This is a special case of a much more general phenomenon, so I'm writing an answer which deliberately takes a slightly high-level functional-analytic POV; I think (personally) that this makes it easier to see the wood for the trees, even if it might not be the most direct proof.
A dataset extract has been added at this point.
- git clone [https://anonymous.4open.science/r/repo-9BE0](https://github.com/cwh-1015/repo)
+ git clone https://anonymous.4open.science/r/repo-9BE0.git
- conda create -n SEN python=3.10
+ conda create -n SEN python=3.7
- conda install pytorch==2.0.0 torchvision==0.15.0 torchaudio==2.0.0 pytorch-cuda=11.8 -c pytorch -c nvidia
However, depending on your mathematical background it might not be the most helpful; so apologies in advance.

Anyway, start with a very general observation: let $E$ be a (real or complex) Banach space, and for each $n=1,2,\dots$ let $T_n:E\to E$ be a bounded linear operator which has finite rank. (In particular, each $T_n$ is a compact operator.)

Lemma: Suppose that the sequence $T_n$ converges in the operator norm to some linear operator $T:E\to E$. Then $T$ is compact.

(The proof ought to be given in functional-analytic textbooks, so for sake of space I won't repeat the argument here.)

Now we consider these specific spaces $\Omega_p$. Let $T:\Omega_p\to\Omega_{p'}$ be the embedding that you describe.

For each $n$, define $T_n: \Omega_p \to \Omega_{p'}$ by the following rule:

$$ T_n(x)_i = x_i \ {\rm if } \ |i| \leq n \ {\rm and} \ 0 \ {\rm otherwise} $$

Then each $T_n$ has finite rank (because every vector in the image is supported on the finite set $\{ i \in {\mathbb Z}^d \vert \ \vert i\vert \leq n\}$). I claim that $T_n$ converges to $T$ in the operator norm, which by our lemma would imply that $T$ is compact, as required.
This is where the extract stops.